Imagens Históricas 30: Apresentação do Copersucar Fittipaldi em 1974



Um carro de Fórmula 1 feito no Brasil e uma equipe de competição genuinamente brasileira! Trata-se do Copersucar Fittipaldi, cuja apresentação aparece na Imagem Histórica de hoje. A cerimônia, ocorrida no Salão Negro do Congresso Nacional em Brasília no dia 16 de outubro de 1974, contou com a presença do Presidente da República, Ernesto Geisel, que aparece em primeiro plano, tendo do seu lado direito Wilson Fittipaldi Junior e no esquerdo Emerson Fittipaldi, além de vários "papagaios de pirata" (parlamentares). Naquele ano de 1974, o Brasil já tinha um campeão da Fórmula 1, o próprio Emerson Fittipaldi, com dois títulos mundiais e um vice-campeonato! Nada mal para um país subdesenvolvido e fora do eixo do hemisfério norte, o qual concentrava a esmagadora maioria dos campeões da categoria máxima do automobilismo. Sim, vale lembrar que a Argentina teve cinco títulos mundiais com um único piloto: Juan Manuel Fangio. Aliás, um recorde de títulos que perdurou até as grandes conquistas do alemão Michael Schumacher, décadas depois. 

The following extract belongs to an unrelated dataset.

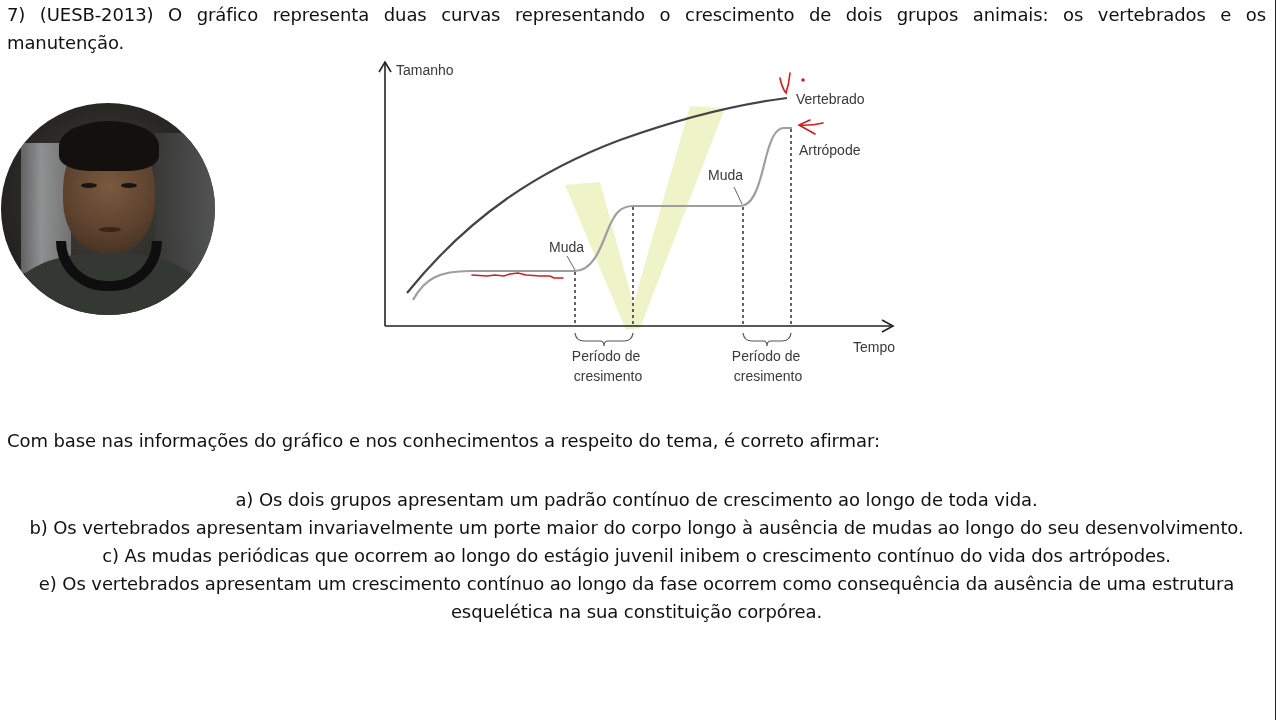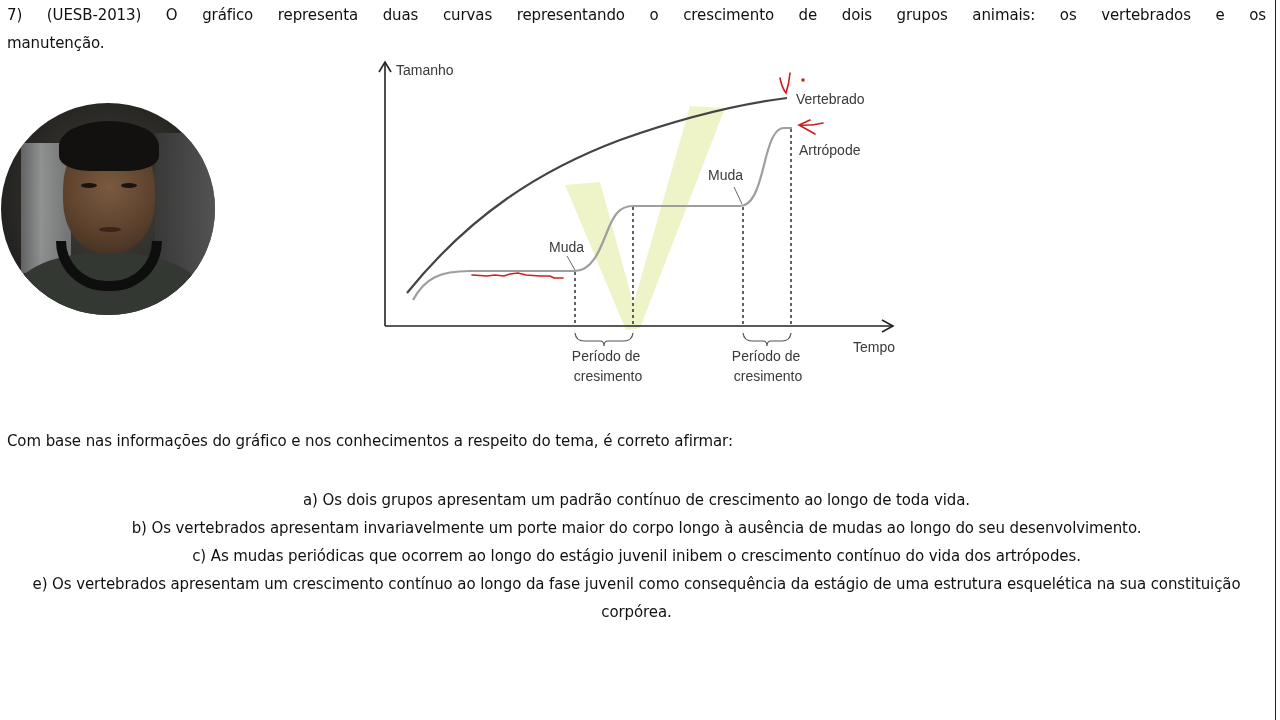"7) (UESB-2013) O gráfico representa" .q-text { font-size: 15px -> 18px }
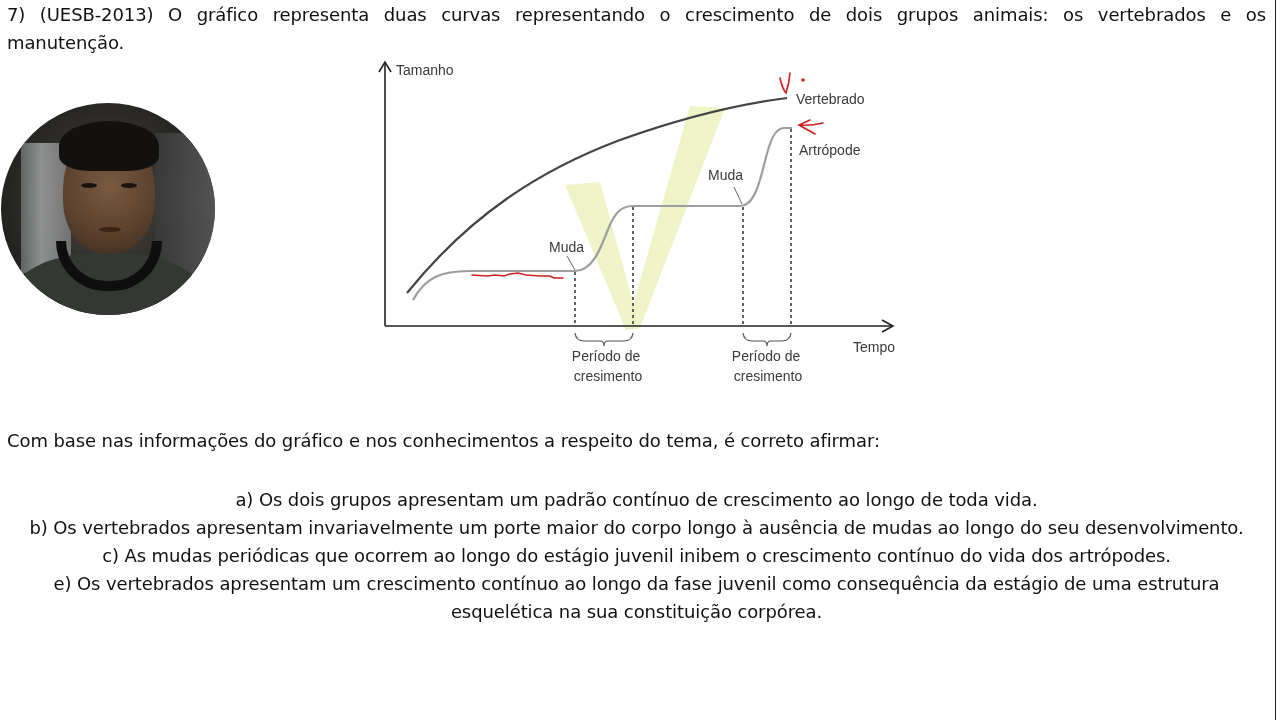"e) Os vertebrados apresentam um" div { text: juvenil como consequência da estágio -> ocorrem como consequência da ausência }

Contudo, os irmãos Emerson e Wilson Fittipaldi Jr. (também conhecido como Tigrão ou simplesmente Wilsinho), vieram com uma outra ousadia, a de criar e colocar nas pistas um carro de Fórmula 1 projetado e construído aqui (na foto acima, Wilson Fittipaldi com o Copersucar FD01). 


Claro que com muitos componentes vindos de fora, a começar pelo famoso motor Ford Cosworth, o grande propulsor da categoria naquela época, mas também com vários fornecedores nacionais e a oficina instalada aqui (em um galpão na Estrada de Parelheiros, quase periferia de São Paulo, foto acima). A preparação durou todo o ano de 1974 e para isso, Wilson Fittipaldi Jr. deixou de participar da temporada daquele ano do Campeonato Mundial de Pilotos. O projeto do bólido foi assinado pelo engenheiro Ricardo Divila, que já tinha experiência na construção de protótipos de competição e possuía um desenho inovador. O motor e o câmbio ficavam completamente cobertos e os escapamentos eram laterais (no decorrer da temporada de 1975, o carro sofreu alterações). 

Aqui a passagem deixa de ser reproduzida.